-- Assigned task --
Give the number of lines in the data below that contain "Well", with no other words.

Dataset entries
============================================================

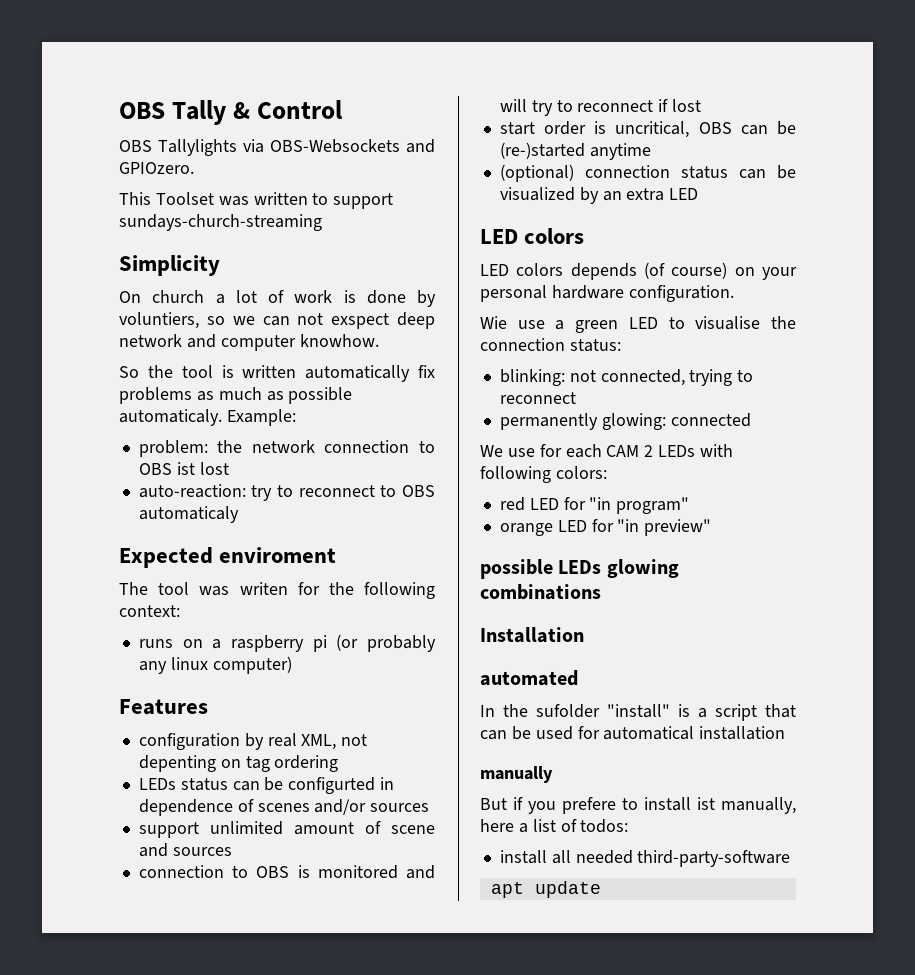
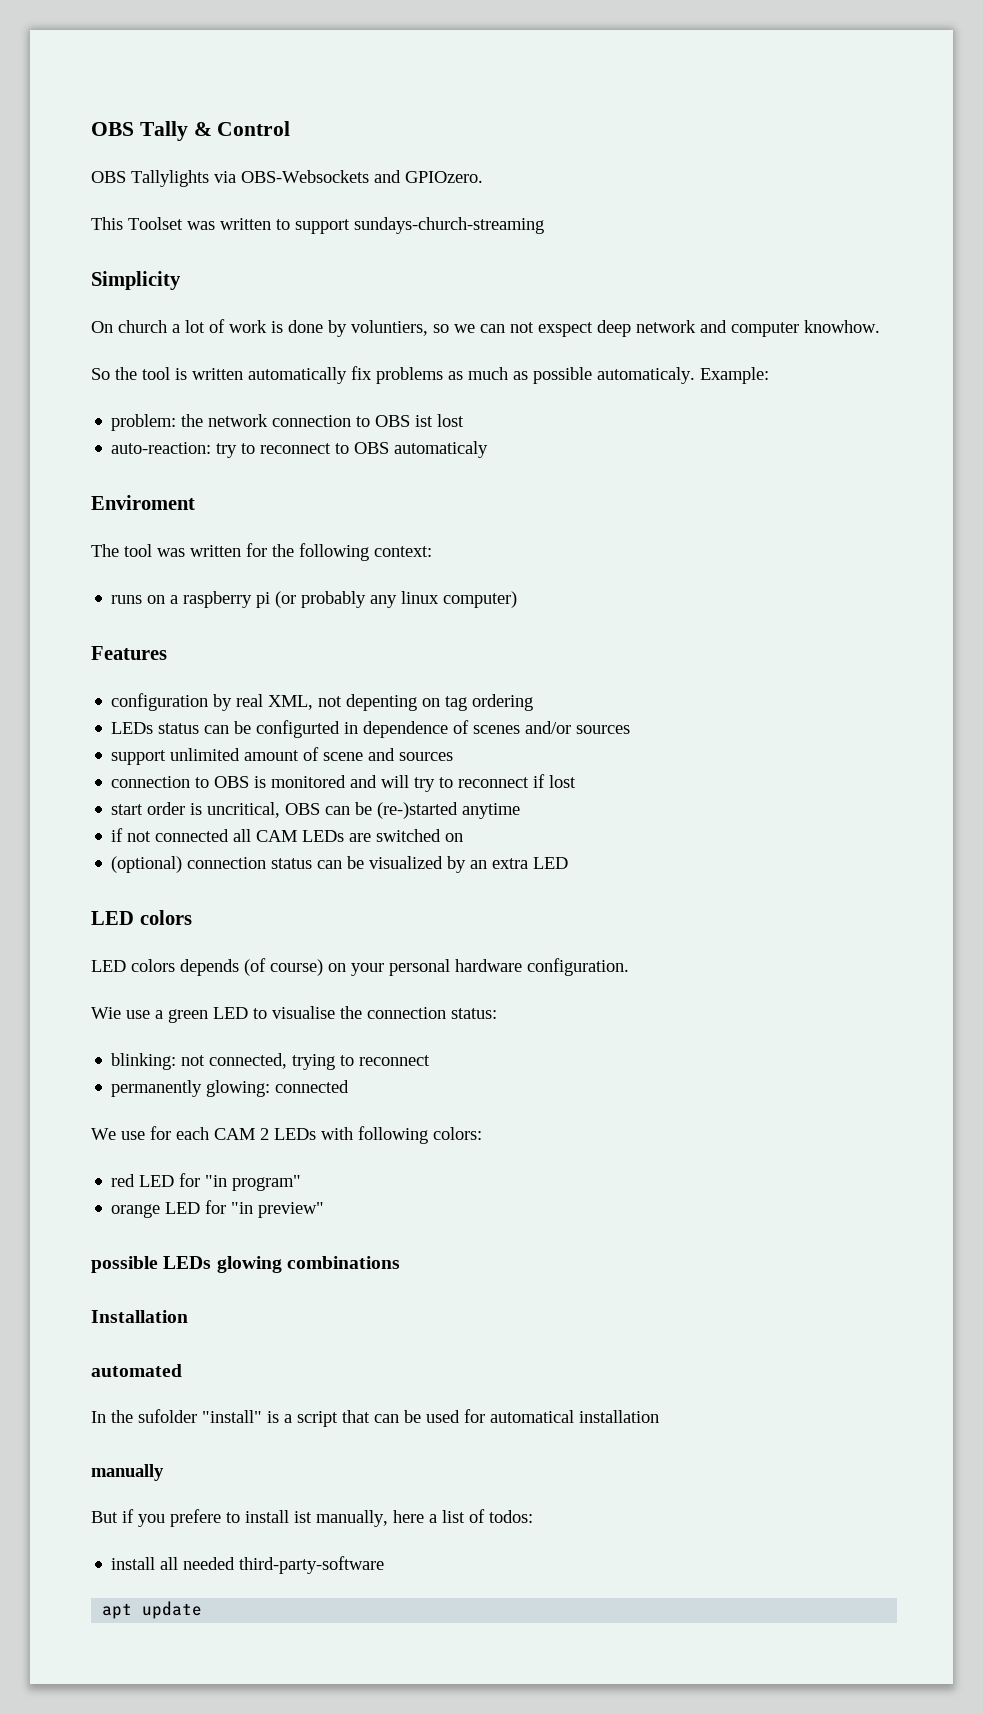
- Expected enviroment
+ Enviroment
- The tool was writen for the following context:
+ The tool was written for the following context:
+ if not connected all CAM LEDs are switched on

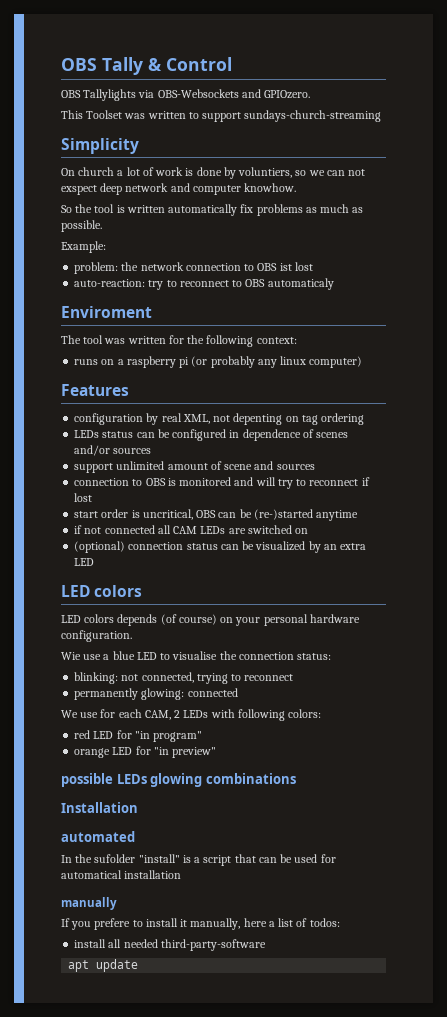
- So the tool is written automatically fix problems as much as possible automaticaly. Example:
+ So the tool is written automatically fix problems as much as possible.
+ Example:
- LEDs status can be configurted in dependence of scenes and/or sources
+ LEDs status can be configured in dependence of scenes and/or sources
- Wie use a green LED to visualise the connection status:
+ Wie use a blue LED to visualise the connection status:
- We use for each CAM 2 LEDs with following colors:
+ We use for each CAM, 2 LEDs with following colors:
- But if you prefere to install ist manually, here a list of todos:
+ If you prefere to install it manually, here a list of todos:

============================================================

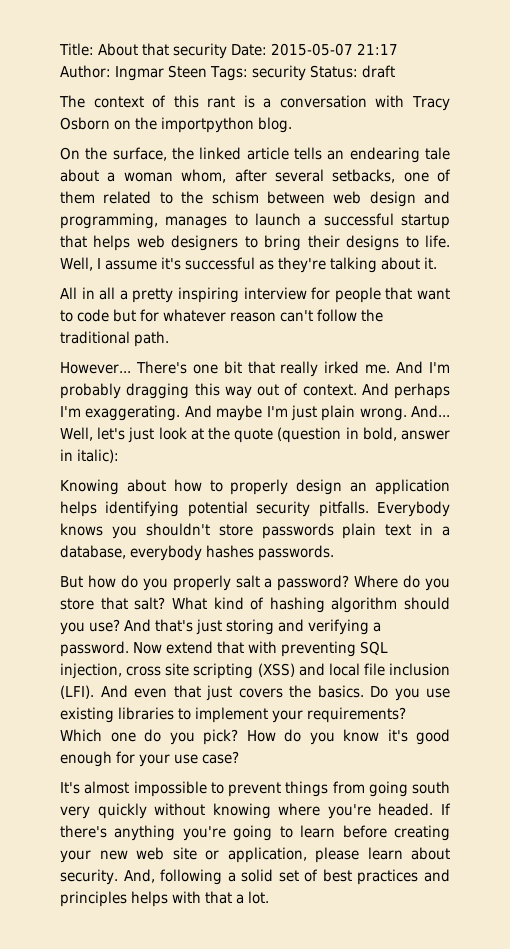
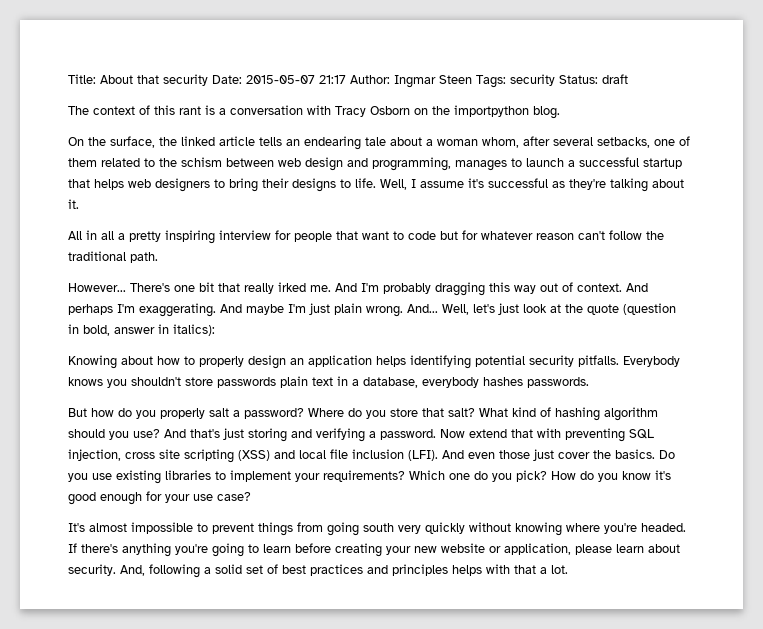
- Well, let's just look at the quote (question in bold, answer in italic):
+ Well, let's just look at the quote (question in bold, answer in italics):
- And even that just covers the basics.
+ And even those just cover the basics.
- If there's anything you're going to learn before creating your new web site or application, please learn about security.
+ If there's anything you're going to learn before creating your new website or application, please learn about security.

============================================================

-- Exercise response --
2